Policymakers must continue to support the recovery, gradually shifting from income support to growth-friendly policies. Longer term, in emerging and developing countries, policies aimed at improving health and education services, digital infrastructure, climate resilience, and business and governance practices will help mitigate the economic damage caused by pandemic, reduce poverty and advance shared prosperity.
In the context of a weak fiscal position and high debt, institutional reforms aimed at stimulating organic growth are particularly important. In the past, the growth dividends resulting from reform efforts were recognized by investors in upgrading their long-term growth expectations and increasing investment flows.
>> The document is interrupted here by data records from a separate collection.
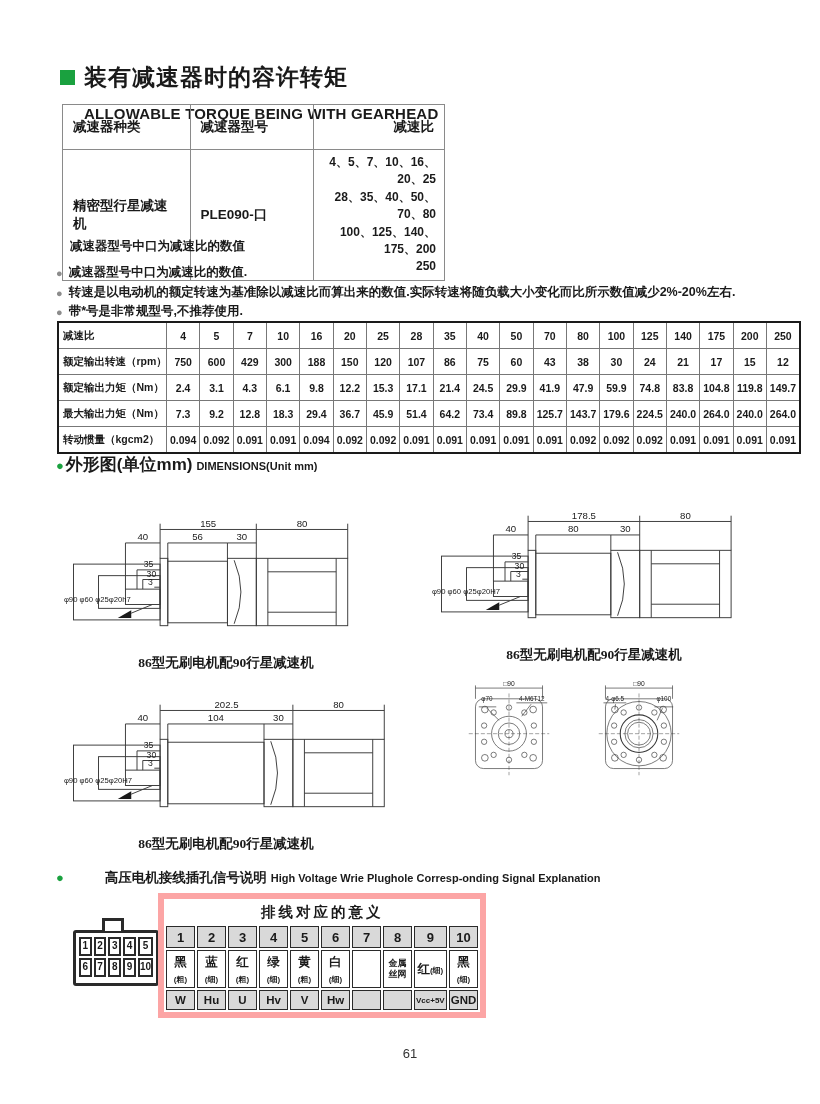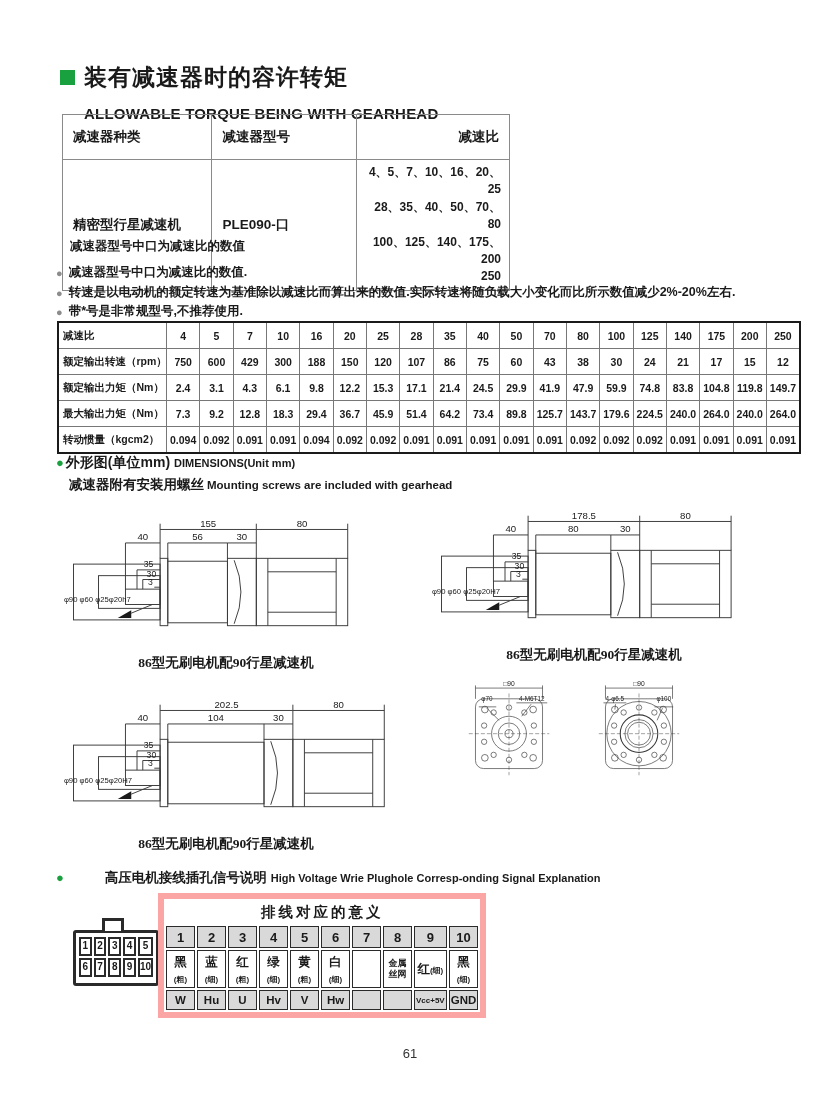"减速器种类" #gearhead-table { top: 114px -> 104px; width: 448px -> 383px }
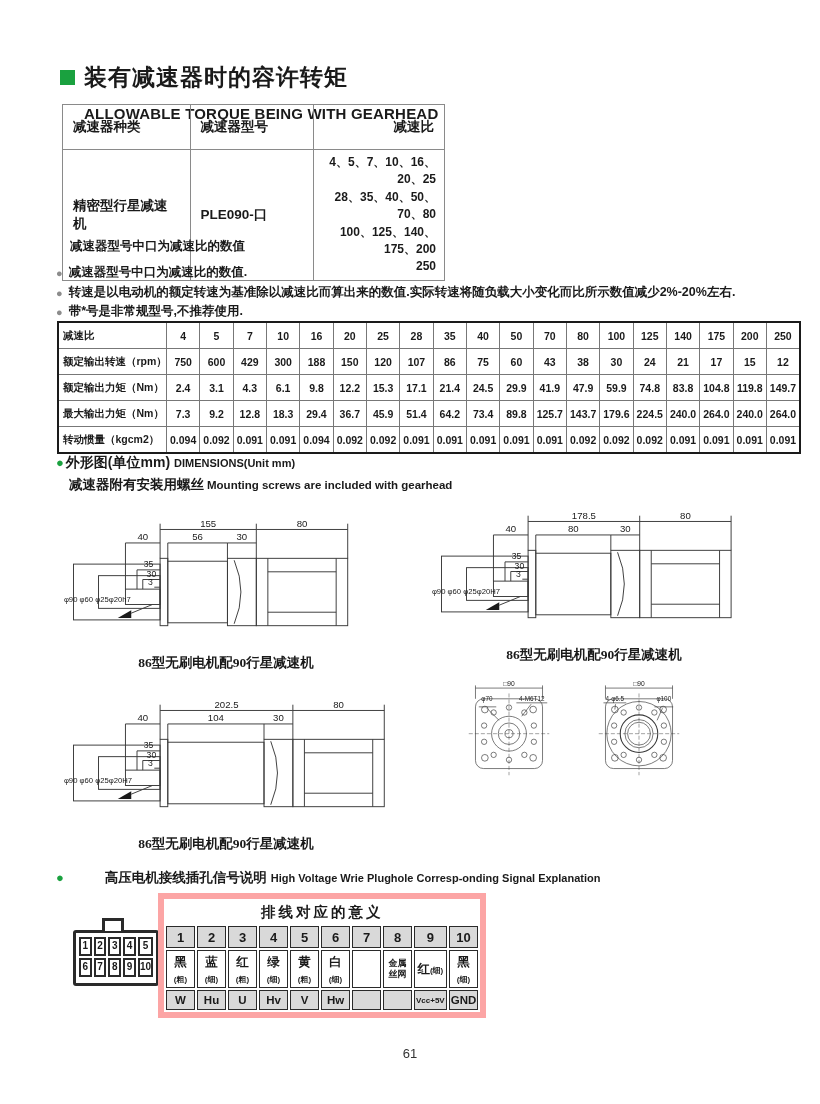"外形图(单位mm)" .dims-cn { font-size: 14px -> 17px }
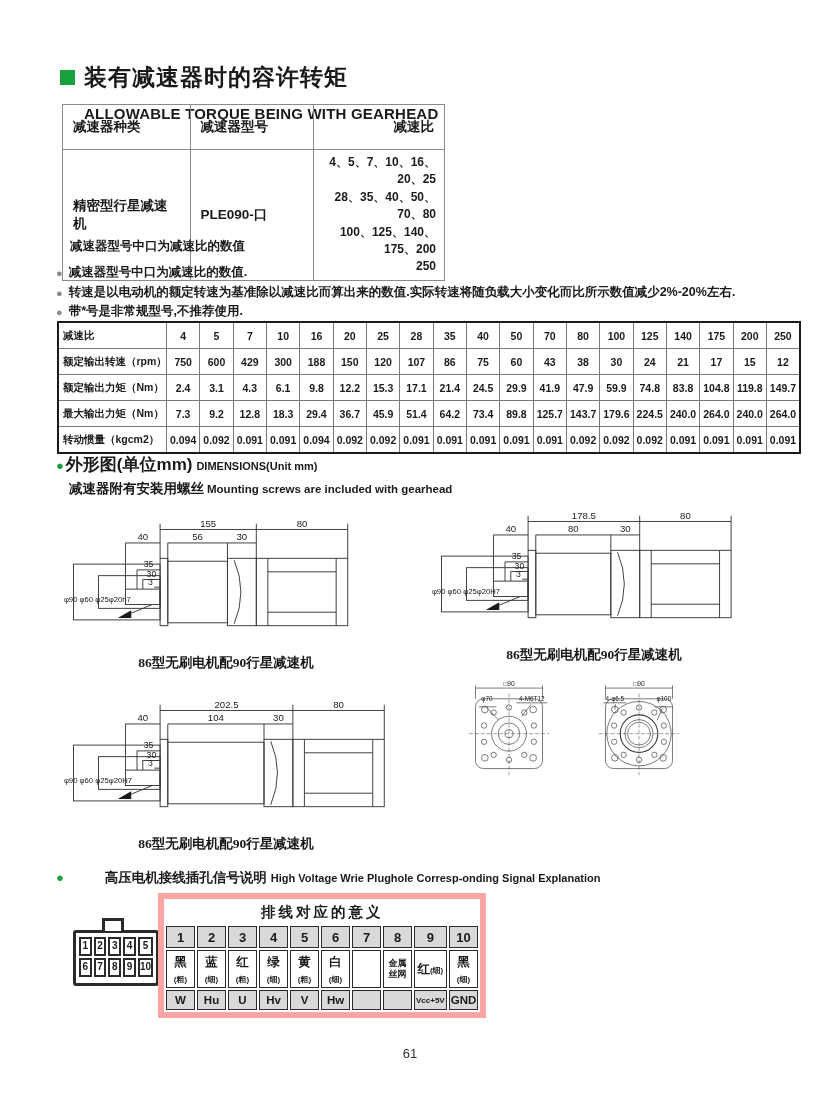"减速器附有安装用螺丝 Mounting screws are included" div.dims-sub { html: <div> <span>减速器附有安装用螺丝</span><span>Mounting screws are included with gearhead</span> </div> -> none }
Central banks in some emerging markets and developing economies have used asset purchase programs in response to financial market pressures induced by a pandemic, in many cases for the first time. When targeted at market failures, these programs appear to have helped stabilize financial markets during the early stages of the crisis.
However, in economies where asset purchases continue to expand and are seen to finance budget deficits, these programs can erode the operational independence of the central bank, risking currency weakness which undermines inflation expectations. and heightened concerns about debt sustainability.